WHAT THE EXERCISE ASKS: Make a verbatim copy of the entries below; pictures stay out.

EXERCISE MATERIAL section start

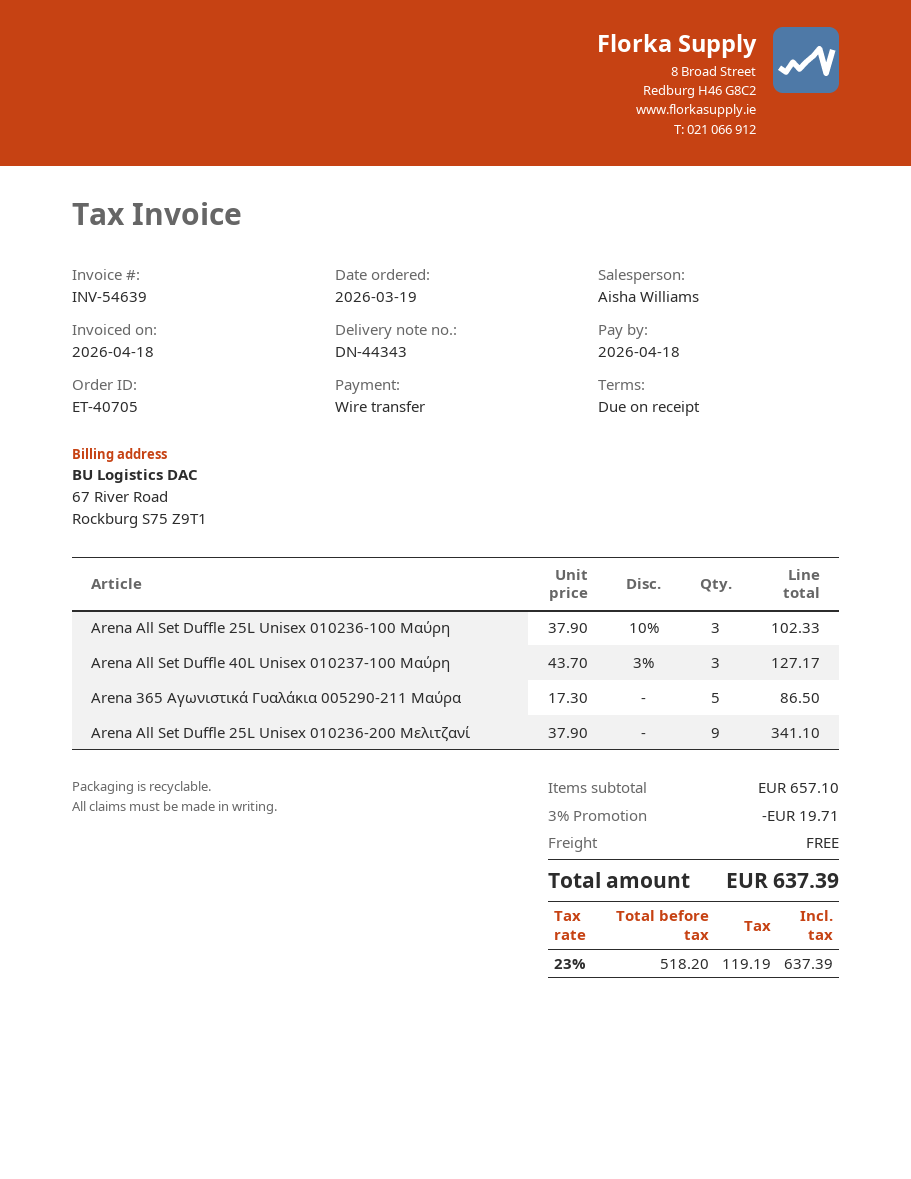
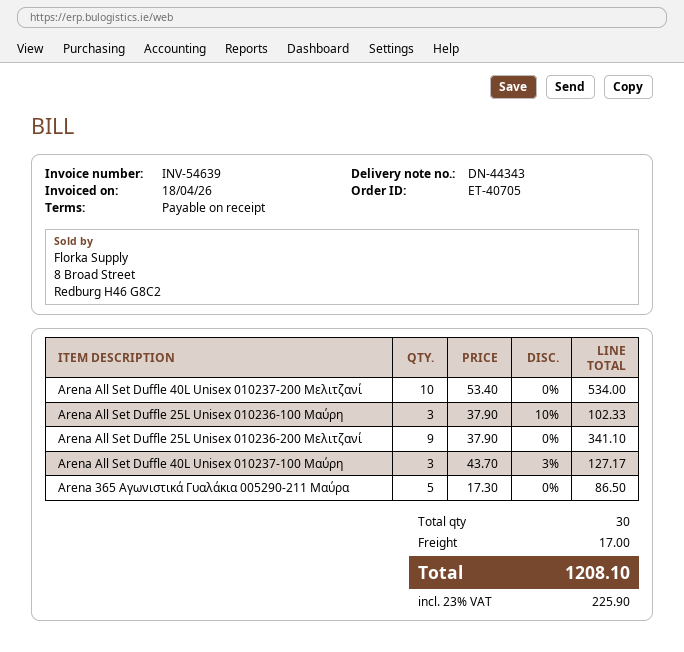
Arena All Set Duffle 40L Unisex 010237-200 Μελιτζανί: none -> 10 x 53.40 = 534.00
discount: 3% = 19.71 -> none
shipping: 0.00 -> 17.00
tax: 23% = 119.19 -> 23% = 225.90
total: 637.39 -> 1208.10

EXERCISE MATERIAL section end

THE ANSWER:
Arena All Set Duffle 40L Unisex 010237-200 Μελιτζανί: none -> 10 x 53.40 = 534.00
discount: 3% = 19.71 -> none
shipping: 0.00 -> 17.00
tax: 23% = 119.19 -> 23% = 225.90
total: 637.39 -> 1208.10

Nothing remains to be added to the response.